Monde
Kim Yo Jong, sœur du dirigeant nord-coréen, accède à une fonction clé
L’ascension de la cadette de Kim Jong Un, confirmée lors du congrès du Parti, illustre la consolidation du pouvoir familial et la prééminence des dossiers stratégiques.
L’influente sœur du dirigeant nord-coréen, Kim Yo Jong, a été élevée à une position de premier plan au sein de l’appareil du Parti. Cette promotion a été annoncée par l’agence de presse officielle KCNA en marge du congrès quinquennal du Parti du Travail, qui se tient actuellement à Pyongyang. Elle était auparavant directrice adjointe d’un département et accède désormais au rang de directrice.

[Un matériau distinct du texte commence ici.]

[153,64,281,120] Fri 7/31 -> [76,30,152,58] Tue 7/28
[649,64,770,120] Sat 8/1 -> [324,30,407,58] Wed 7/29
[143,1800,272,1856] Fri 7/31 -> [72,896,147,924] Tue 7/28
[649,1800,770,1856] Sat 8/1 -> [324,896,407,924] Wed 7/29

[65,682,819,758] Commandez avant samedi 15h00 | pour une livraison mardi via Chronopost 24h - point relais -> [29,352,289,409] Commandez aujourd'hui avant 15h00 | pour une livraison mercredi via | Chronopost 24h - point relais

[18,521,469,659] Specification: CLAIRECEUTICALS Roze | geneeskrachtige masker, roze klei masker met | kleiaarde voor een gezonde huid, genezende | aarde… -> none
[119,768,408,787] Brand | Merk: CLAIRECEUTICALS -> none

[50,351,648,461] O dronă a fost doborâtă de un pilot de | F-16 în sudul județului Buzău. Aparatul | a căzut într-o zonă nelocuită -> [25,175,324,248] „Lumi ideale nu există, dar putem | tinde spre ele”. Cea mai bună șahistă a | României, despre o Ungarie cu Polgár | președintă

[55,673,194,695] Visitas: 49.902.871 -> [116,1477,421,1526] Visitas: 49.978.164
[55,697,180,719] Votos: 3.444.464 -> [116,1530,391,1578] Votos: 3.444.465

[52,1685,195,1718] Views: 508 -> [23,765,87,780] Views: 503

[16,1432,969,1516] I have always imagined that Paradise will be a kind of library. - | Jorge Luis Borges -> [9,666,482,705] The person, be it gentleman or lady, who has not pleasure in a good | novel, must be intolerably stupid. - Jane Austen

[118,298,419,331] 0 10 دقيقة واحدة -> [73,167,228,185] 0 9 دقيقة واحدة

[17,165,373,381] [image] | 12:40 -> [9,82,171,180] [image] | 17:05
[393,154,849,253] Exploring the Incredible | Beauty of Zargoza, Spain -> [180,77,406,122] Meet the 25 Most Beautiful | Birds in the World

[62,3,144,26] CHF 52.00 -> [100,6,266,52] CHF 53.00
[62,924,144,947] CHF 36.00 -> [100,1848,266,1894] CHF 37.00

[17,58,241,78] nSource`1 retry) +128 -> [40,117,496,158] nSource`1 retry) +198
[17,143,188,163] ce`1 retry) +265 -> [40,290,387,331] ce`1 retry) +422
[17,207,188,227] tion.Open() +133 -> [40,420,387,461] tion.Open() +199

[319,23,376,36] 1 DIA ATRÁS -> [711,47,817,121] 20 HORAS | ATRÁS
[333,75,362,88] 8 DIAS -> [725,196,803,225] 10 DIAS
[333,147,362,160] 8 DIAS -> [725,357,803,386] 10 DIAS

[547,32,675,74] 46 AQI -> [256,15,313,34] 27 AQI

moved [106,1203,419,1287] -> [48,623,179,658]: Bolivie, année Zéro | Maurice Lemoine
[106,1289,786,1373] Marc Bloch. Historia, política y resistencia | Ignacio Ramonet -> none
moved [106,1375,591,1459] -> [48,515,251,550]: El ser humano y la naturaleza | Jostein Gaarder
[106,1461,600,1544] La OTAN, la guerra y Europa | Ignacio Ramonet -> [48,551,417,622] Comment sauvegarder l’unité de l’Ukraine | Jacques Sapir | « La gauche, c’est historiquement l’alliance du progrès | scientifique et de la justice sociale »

Ce congrès, qui rassemble des milliers de cadres, sert de cadre à la définition des grandes orientations de l’État, couvrant les domaines diplomatique, économique et militaire. Il offre un aperçu rare des mécanismes politiques du régime et est perçu comme une démonstration de l’autorité incontestée de Kim Jong Un, réélu sans opposition au poste de secrétaire général.
Née à la fin des années 1980, Kim Yo Jong a suivi une scolarité en Suisse aux côtés de son frère. Son ascension au sein des cercles du pouvoir a été rapide après la mort de leur père, Kim Jong Il, en 2011. Elle est considérée comme l’un des lieutenants les plus proches du dirigeant et l’une des femmes les plus influentes du pays. Elle avait notamment représenté Pyongyang lors des Jeux olympiques d’hiver de Pyeongchang en 2018, et son nom est régulièrement associé à des déclarations officielles adressées à Séoul ou à Washington.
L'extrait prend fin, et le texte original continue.